[AIM OF THE TASK] Without the pictures, repeat all of the data exactly as it appears below.

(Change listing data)
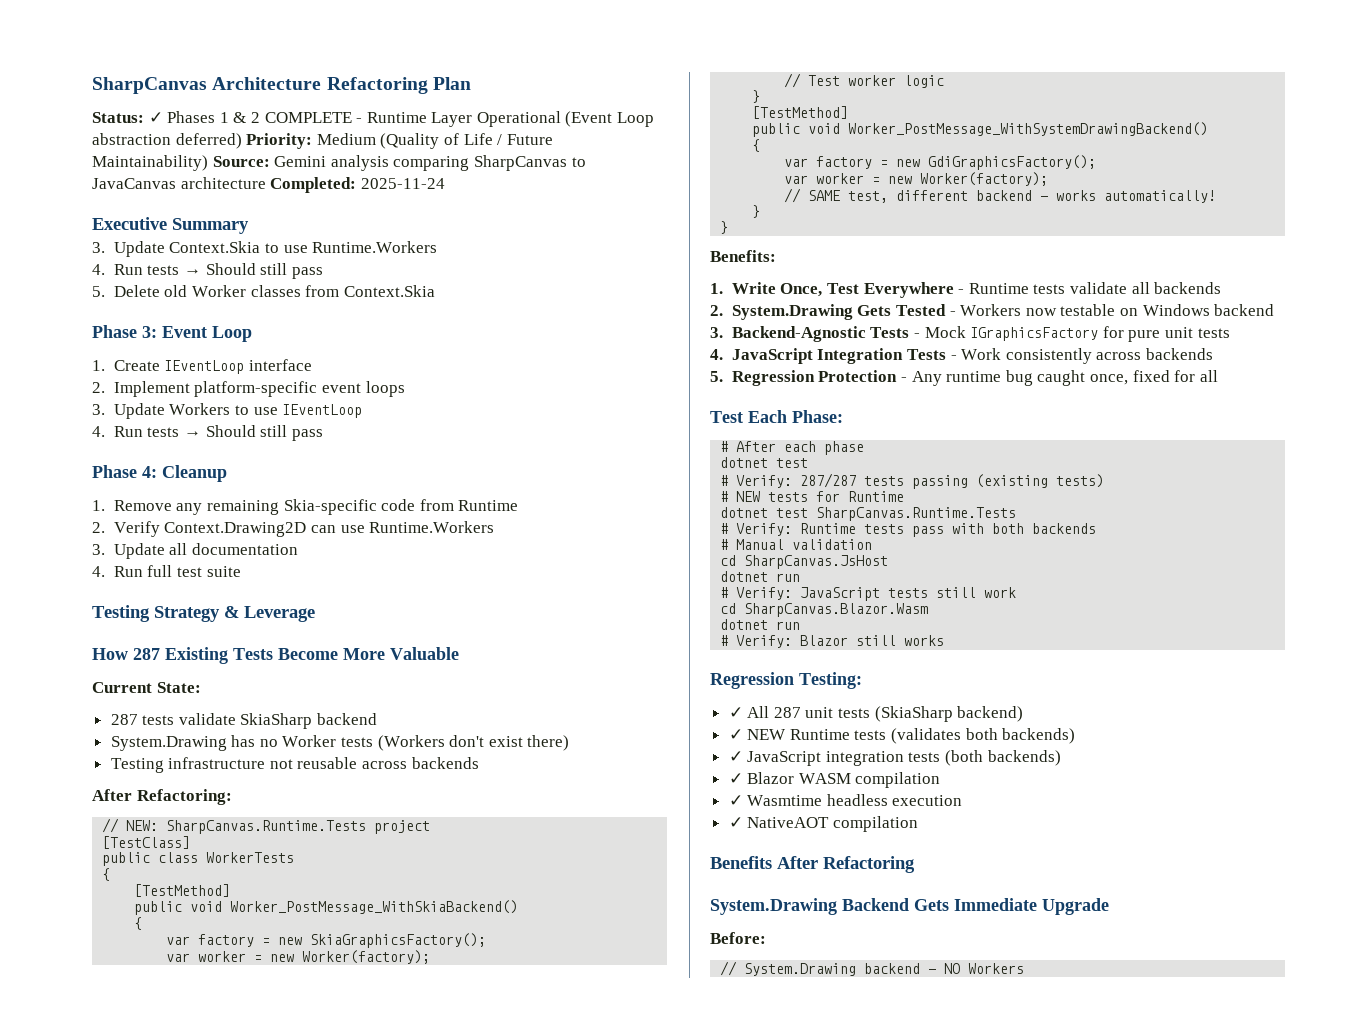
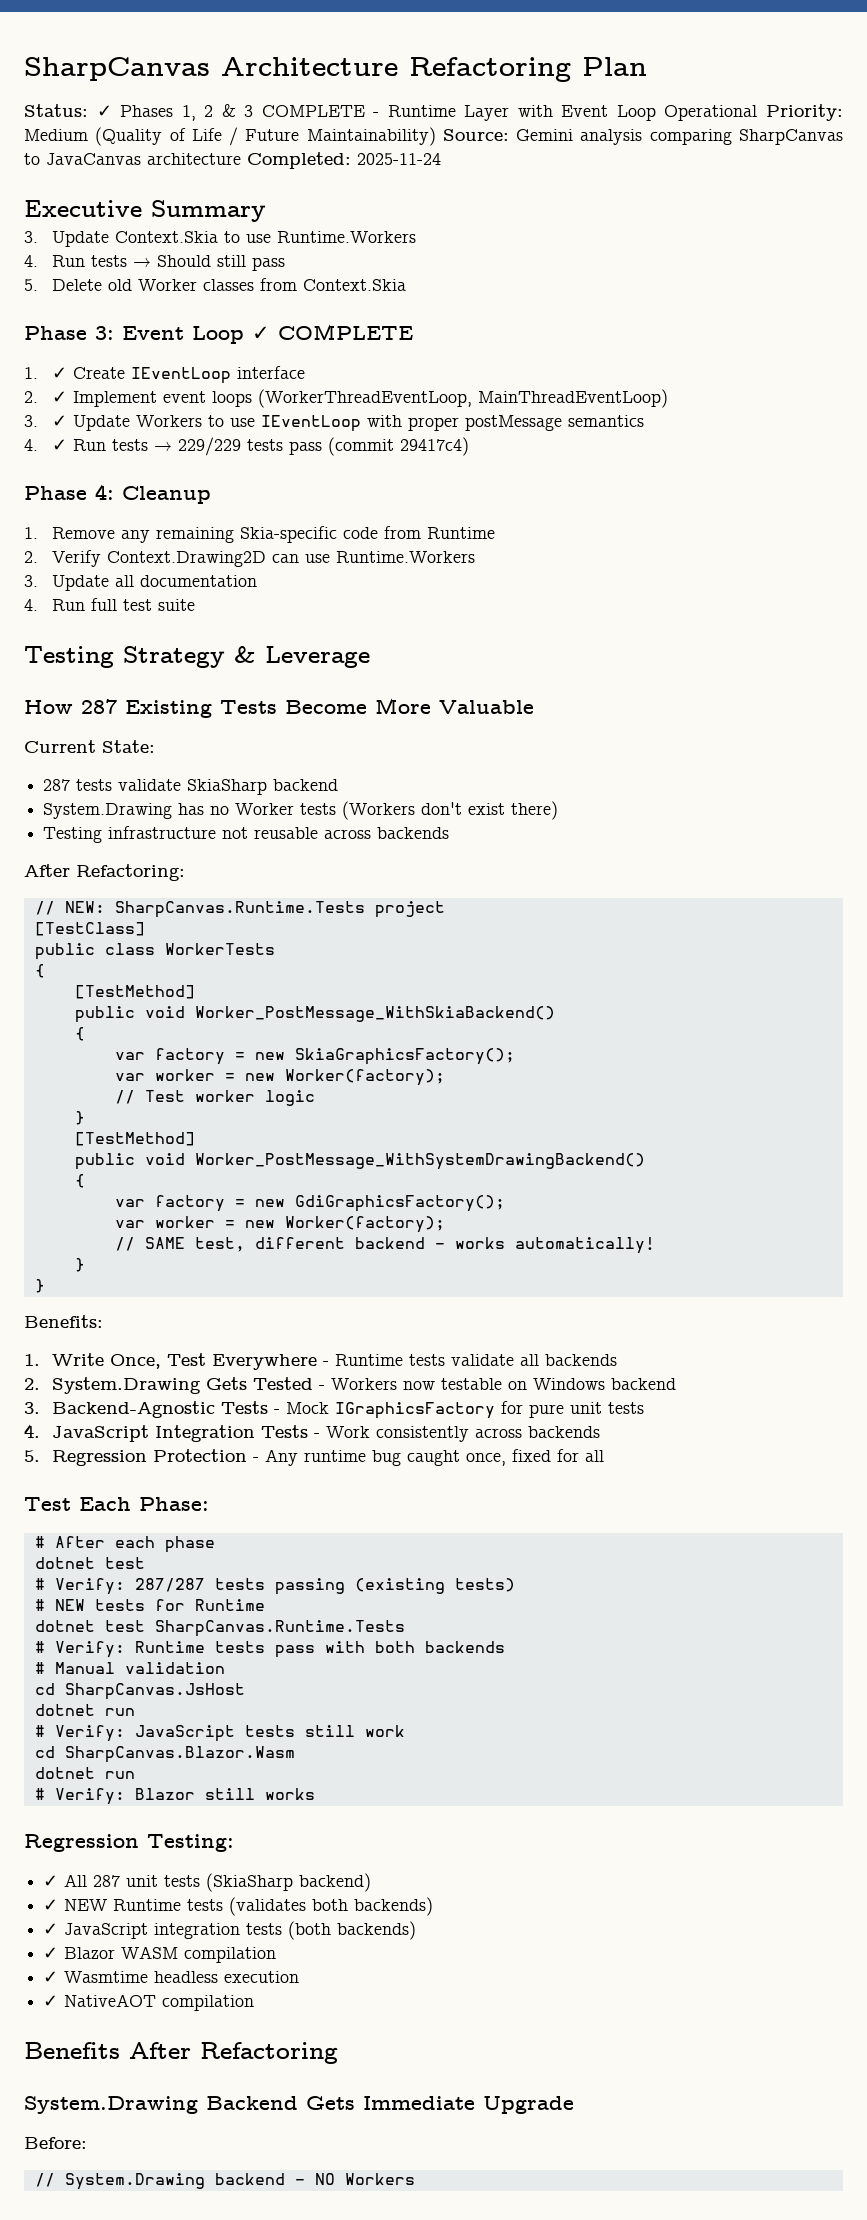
- Status: ✓ Phases 1 & 2 COMPLETE - Runtime Layer Operational (Event Loop abstraction deferred) Priority: Medium (Quality of Life / Future Maintainability) Source: Gemini analysis comparing SharpCanvas to JavaCanvas architecture Completed: 2025-11-24
+ Status: ✓ Phases 1, 2 & 3 COMPLETE - Runtime Layer with Event Loop Operational Priority: Medium (Quality of Life / Future Maintainability) Source: Gemini analysis comparing SharpCanvas to JavaCanvas architecture Completed: 2025-11-24
- Phase 3: Event Loop
- 1. Create IEventLoop interface
+ Phase 3: Event Loop ✓ COMPLETE
+ 1. ✓ Create IEventLoop interface
- 2. Implement platform-specific event loops
- 3. Update Workers to use IEventLoop
- 4. Run tests → Should still pass
+ 2. ✓ Implement event loops (WorkerThreadEventLoop, MainThreadEventLoop)
+ 3. ✓ Update Workers to use IEventLoop with proper postMessage semantics
+ 4. ✓ Run tests → 229/229 tests pass (commit 29417c4)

[EXPECTED OUTPUT]
- Status: ✓ Phases 1 & 2 COMPLETE - Runtime Layer Operational (Event Loop abstraction deferred) Priority: Medium (Quality of Life / Future Maintainability) Source: Gemini analysis comparing SharpCanvas to JavaCanvas architecture Completed: 2025-11-24
+ Status: ✓ Phases 1, 2 & 3 COMPLETE - Runtime Layer with Event Loop Operational Priority: Medium (Quality of Life / Future Maintainability) Source: Gemini analysis comparing SharpCanvas to JavaCanvas architecture Completed: 2025-11-24
- Phase 3: Event Loop
- 1. Create IEventLoop interface
+ Phase 3: Event Loop ✓ COMPLETE
+ 1. ✓ Create IEventLoop interface
- 2. Implement platform-specific event loops
- 3. Update Workers to use IEventLoop
- 4. Run tests → Should still pass
+ 2. ✓ Implement event loops (WorkerThreadEventLoop, MainThreadEventLoop)
+ 3. ✓ Update Workers to use IEventLoop with proper postMessage semantics
+ 4. ✓ Run tests → 229/229 tests pass (commit 29417c4)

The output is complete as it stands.